Appeal by defendants, Chaney & James Construction Co., Inc., and Transamerica Insurance Co., from Clark, Judge, 8 February 1971 Civil Session of Superior Court held in Wake County.

This is an appeal from a summary judgment in favor of plaintiff. The facts, which were established by the pleadings, answers to interrogatories, and affidavit, are not in dispute and may be summarized as follows:

On 1 July 1968, Chaney & James Construction Co., Inc. (Construction Co.) contracted with Motel Properties, Inc. (Owner) to build a Holiday Inn Motor Hotel on property of Owner in Raleigh, N. C., for a basic price of $1,861,600.00. Thereafter, Construction Co. entered into a written subcontract *64with plaintiff under which plaintiff agreed to and did furnish-all labor, equipment and materials for the electrical work in construction of the hotel for a contract price, as adjusted by change orders agreed to by plaintiff and Construction Co., of $134,486.76. Plaintiff completed work under its subcontract on 3 March 1970, and no question is raised as to its performance. From time to time Construction Co. made payments to plaintiff on account of work performed by plaintiff under the electrical subcontract, and there now remains a balance owed plaintiff on that contract of $13,430.45. Construction Co. recognizes it owes this amount to plaintiff, but denies that .it is presently due and payable.

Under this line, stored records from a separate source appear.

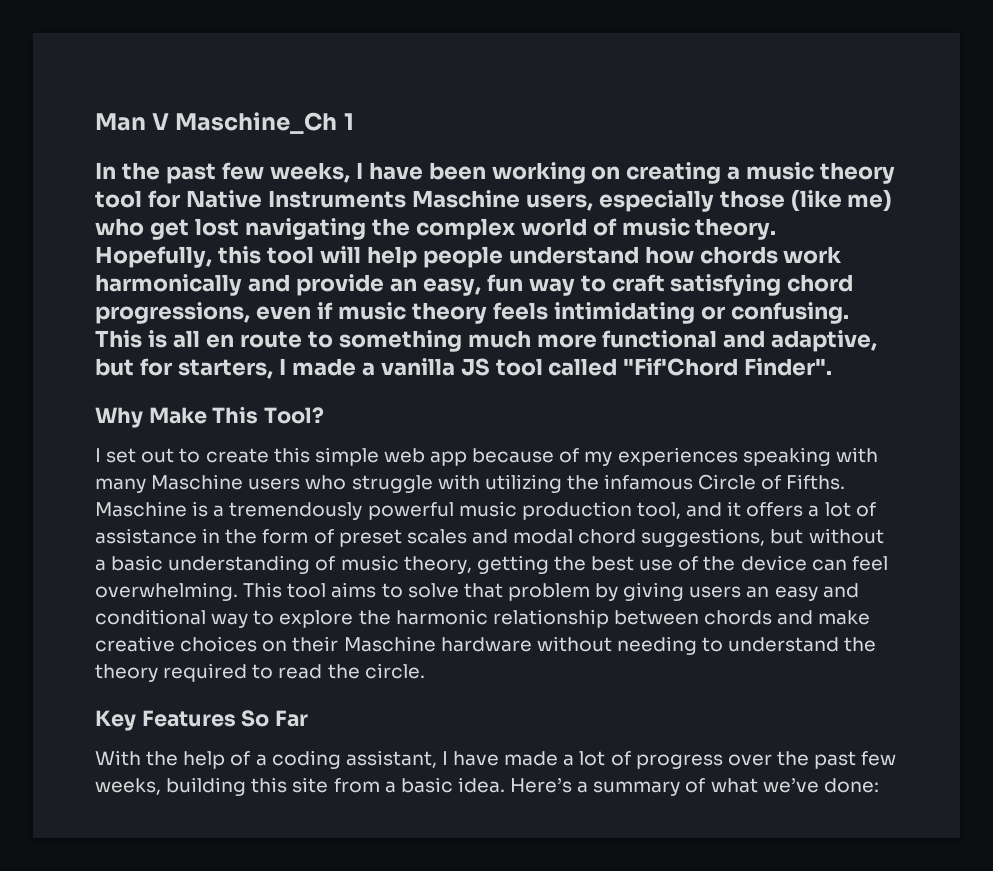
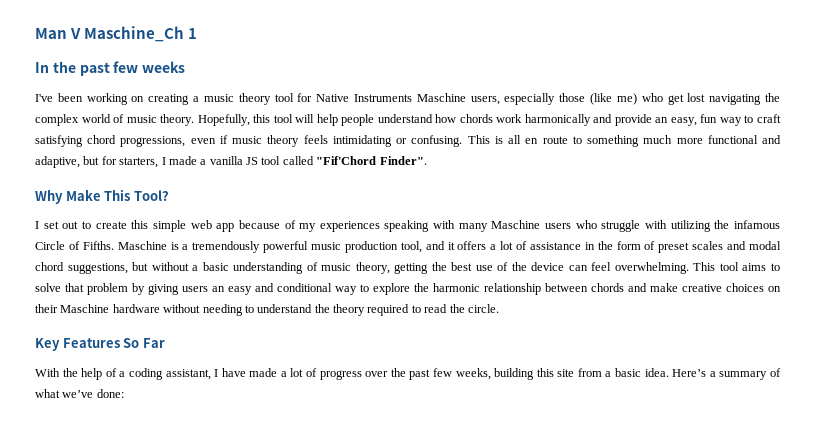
- In the past few weeks, I have been working on creating a music theory tool for Native Instruments Maschine users, especially those (like me) who get lost navigating the complex world of music theory.
+ In the past few weeks
+ I've been working on creating a music theory tool for Native Instruments Maschine users, especially those (like me) who get lost navigating the complex world of music theory.

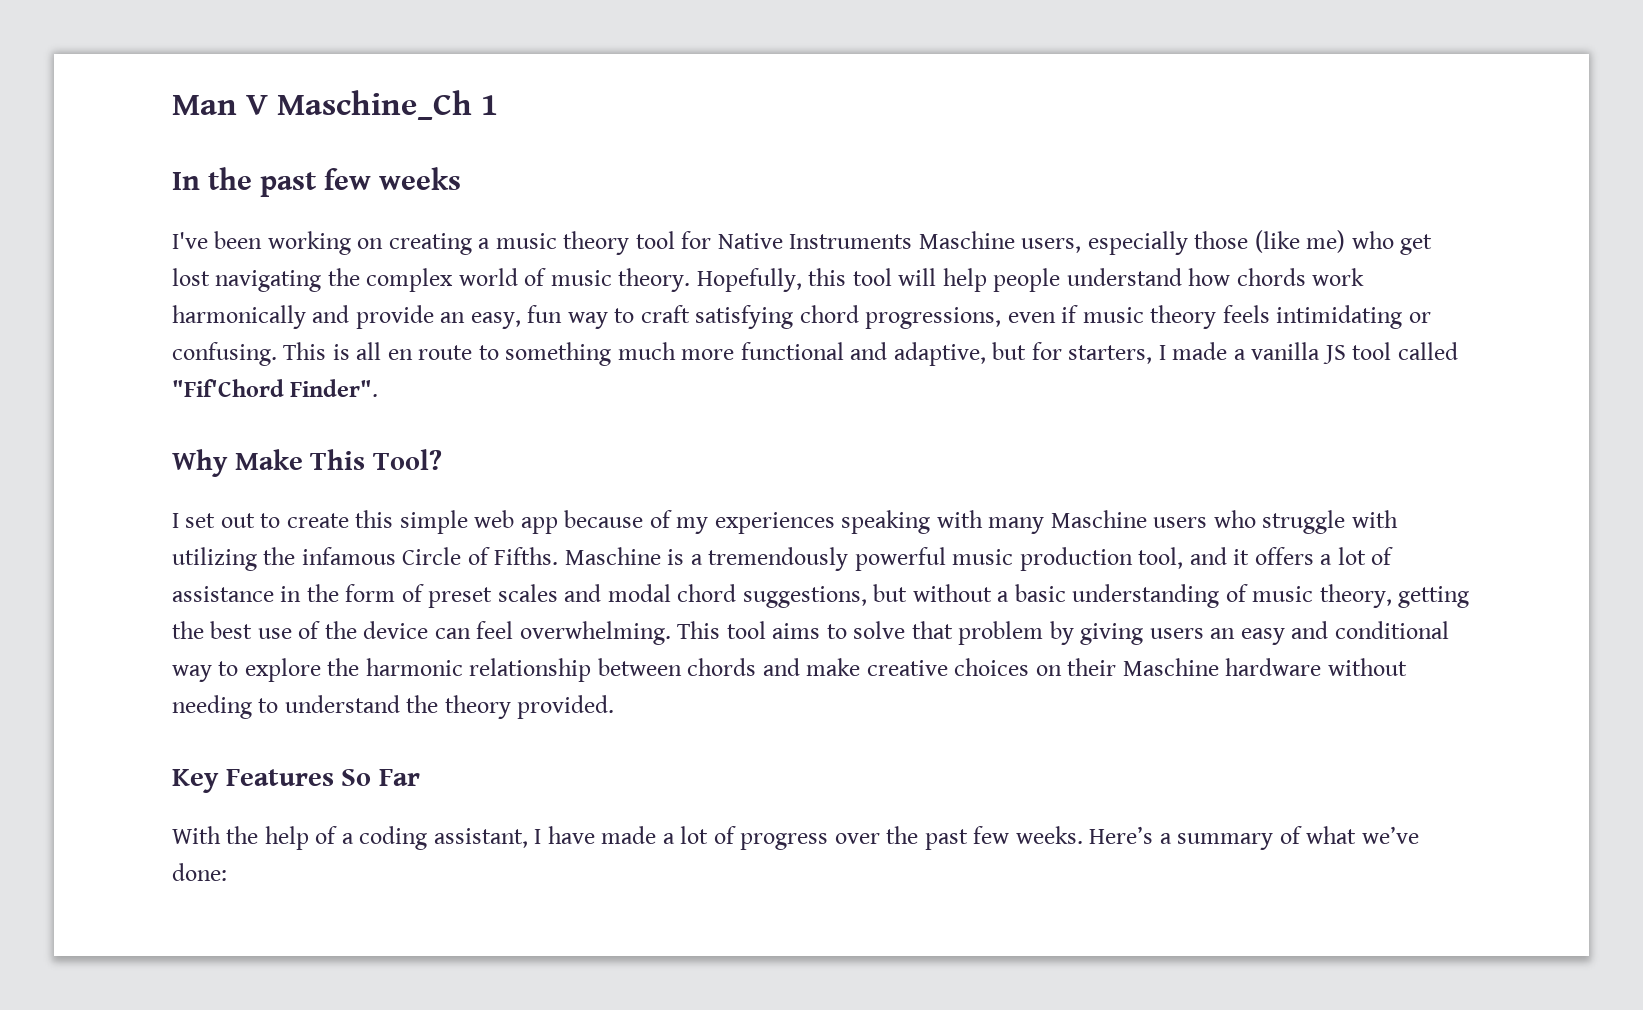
- This tool aims to solve that problem by giving users an easy and conditional way to explore the harmonic relationship between chords and make creative choices on their Maschine hardware without needing to understand the theory required to read the circle.
+ This tool aims to solve that problem by giving users an easy and conditional way to explore the harmonic relationship between chords and make creative choices on their Maschine hardware without needing to understand the theory provided.
- With the help of a coding assistant, I have made a lot of progress over the past few weeks, building this site from a basic idea.
+ With the help of a coding assistant, I have made a lot of progress over the past few weeks.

In connection with the prime contract, Construction Co., as principal, and Transamerica Insurance Co. (Insurance Co.), as surety, executed a labor and material payment bond in the amount of $1,861,000.00 to Owner, as obligee, for the benefit of claimants as defined in the bond, conditioned upon the prompt payment by Construction Co. to all claimants for labor and material used or reasonably required for use in performance of the prime contract. Plaintiff is a claimant as defined in the bond. In the bond the principal and surety agreed that every claimant who has not been paid in full before the expiration of 90 days after the date on which the last of such claimant’s work was performed or materials were furnished may sue on the bond. Plaintiff gave due notice of its claim to Insurance Co. as required by the bond, and the 90-day period after plaintiff completed performance of all of its work under its subcontract with Construction Co. expired on 1 June 1970. Plaintiff’s claim was not paid, and on 4 September 1970 plaintiff commenced the present action to collect its claim.

A dispute arose between Construction Co. and Owner, which caused delay in settlement of accounts between those parties and delay in final payment to Construction Co. by Owner under the prime contract. This dispute is the subject of a suit now pending between those parties in the United States District Court. The dispute between Construction Co. and Owner and the delay in final payment.by Owner to Construction Co. was not caused by any default on the part of plaintiff in the present action in performance of its subcontract for the electrical work, and no claim is made by either party in the United States District Court suit that plaintiff in the present action *65defaulted in any way in performance under its subcontract for the electrical work.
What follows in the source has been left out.